• [Assignment]:
Go through the entries one line at a time, and gather every line that has the word "content".

Top of Data shown

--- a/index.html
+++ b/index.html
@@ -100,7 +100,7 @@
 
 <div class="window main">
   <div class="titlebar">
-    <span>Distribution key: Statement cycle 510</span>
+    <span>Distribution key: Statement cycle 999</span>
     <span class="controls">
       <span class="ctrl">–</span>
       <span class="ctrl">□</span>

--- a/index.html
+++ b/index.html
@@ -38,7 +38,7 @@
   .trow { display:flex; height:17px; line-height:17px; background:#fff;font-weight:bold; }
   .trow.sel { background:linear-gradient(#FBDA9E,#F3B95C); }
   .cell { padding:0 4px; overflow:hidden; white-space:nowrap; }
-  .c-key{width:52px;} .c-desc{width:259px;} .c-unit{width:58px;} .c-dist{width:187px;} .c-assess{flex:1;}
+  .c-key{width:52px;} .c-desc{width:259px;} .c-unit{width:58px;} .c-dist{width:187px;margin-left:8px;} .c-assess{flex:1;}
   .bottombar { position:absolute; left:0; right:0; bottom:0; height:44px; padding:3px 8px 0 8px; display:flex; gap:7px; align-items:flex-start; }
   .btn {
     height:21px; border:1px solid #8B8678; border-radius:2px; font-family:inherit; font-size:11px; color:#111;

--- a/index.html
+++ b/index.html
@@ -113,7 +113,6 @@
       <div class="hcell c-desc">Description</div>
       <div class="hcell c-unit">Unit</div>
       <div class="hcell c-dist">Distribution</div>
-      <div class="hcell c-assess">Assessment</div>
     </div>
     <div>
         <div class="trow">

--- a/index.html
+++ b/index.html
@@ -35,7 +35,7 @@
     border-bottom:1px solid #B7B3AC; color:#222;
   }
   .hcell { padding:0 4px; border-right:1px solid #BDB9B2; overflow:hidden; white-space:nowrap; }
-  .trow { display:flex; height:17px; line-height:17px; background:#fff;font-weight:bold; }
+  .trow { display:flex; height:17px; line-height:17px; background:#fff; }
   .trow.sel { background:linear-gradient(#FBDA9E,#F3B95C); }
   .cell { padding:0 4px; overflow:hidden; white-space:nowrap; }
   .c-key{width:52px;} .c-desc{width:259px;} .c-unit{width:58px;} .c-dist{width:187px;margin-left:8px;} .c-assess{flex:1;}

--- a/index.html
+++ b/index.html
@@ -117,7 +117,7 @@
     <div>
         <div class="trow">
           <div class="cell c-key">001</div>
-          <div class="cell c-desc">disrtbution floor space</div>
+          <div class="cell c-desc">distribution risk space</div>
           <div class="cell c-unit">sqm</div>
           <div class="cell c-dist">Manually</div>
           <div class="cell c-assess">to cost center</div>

Bottom of Data shown
Top of Data shown

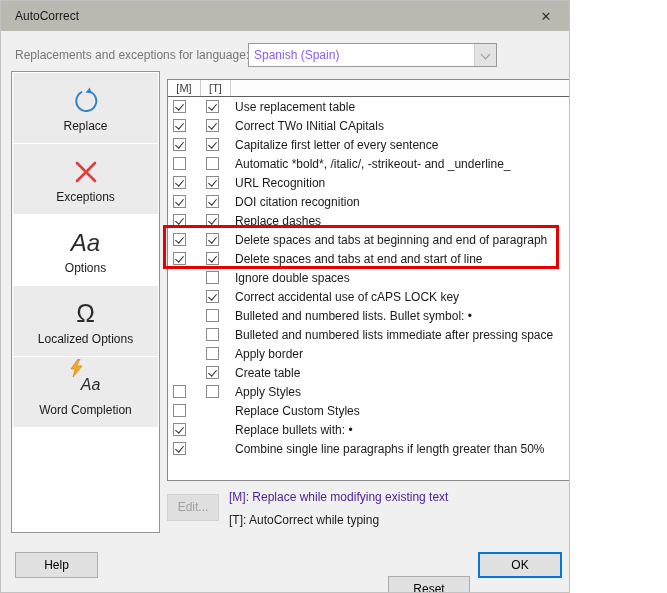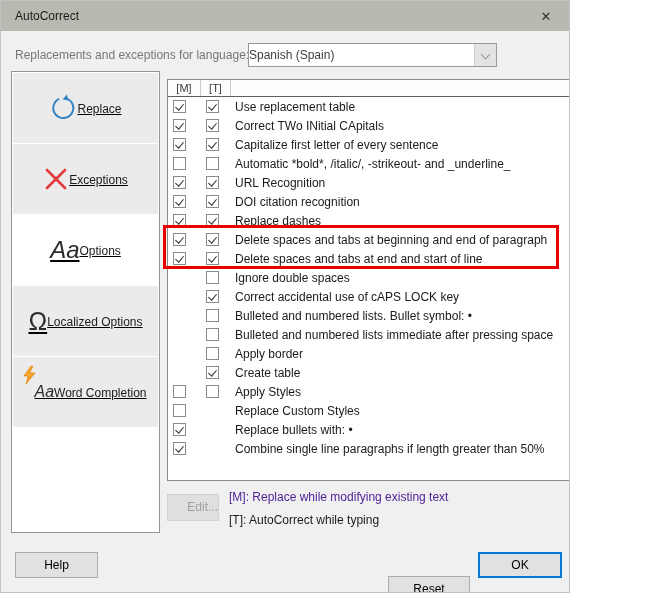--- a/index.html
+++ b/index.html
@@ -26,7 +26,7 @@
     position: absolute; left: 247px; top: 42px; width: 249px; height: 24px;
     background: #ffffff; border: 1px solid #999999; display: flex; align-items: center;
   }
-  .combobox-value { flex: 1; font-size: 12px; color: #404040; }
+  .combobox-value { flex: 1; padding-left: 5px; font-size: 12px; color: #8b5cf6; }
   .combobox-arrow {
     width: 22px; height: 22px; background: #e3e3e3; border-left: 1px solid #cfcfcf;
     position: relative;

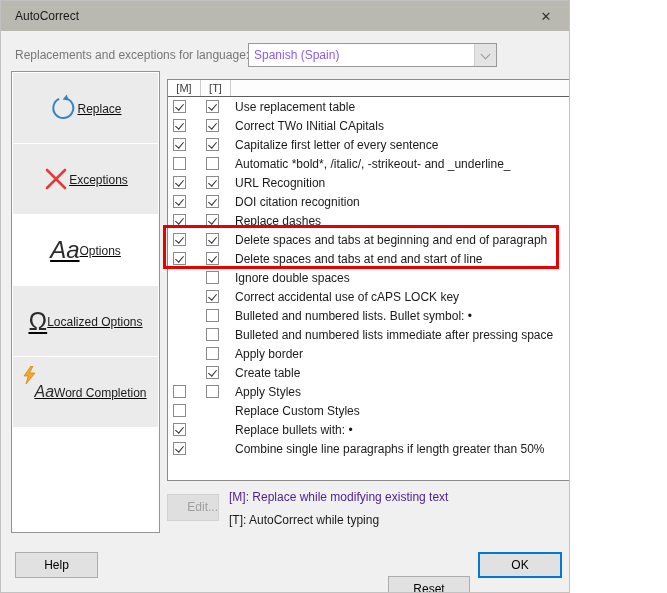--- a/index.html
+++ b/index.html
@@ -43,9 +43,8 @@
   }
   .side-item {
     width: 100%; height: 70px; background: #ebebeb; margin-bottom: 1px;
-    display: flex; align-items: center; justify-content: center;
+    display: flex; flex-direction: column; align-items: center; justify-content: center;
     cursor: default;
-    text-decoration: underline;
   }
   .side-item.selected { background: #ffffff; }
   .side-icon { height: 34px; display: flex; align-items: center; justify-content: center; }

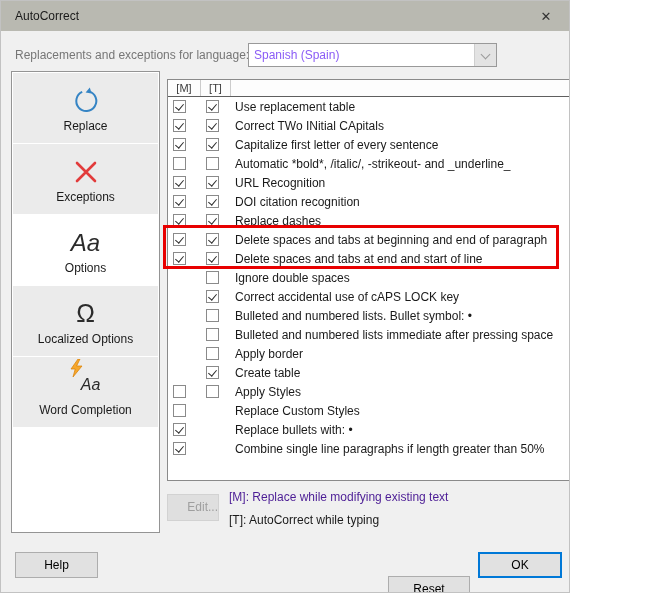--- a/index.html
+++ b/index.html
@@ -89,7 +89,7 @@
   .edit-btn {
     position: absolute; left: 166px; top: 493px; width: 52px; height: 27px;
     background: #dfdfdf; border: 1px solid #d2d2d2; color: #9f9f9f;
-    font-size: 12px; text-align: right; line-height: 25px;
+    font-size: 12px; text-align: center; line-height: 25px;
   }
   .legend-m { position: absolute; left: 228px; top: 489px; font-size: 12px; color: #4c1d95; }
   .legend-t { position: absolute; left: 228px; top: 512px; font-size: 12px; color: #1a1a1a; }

Bottom of Data shown

• [Exercise answer]:
-    display: flex; align-items: center; justify-content: center;
+    display: flex; flex-direction: column; align-items: center; justify-content: center;
   .side-icon { height: 34px; display: flex; align-items: center; justify-content: center; }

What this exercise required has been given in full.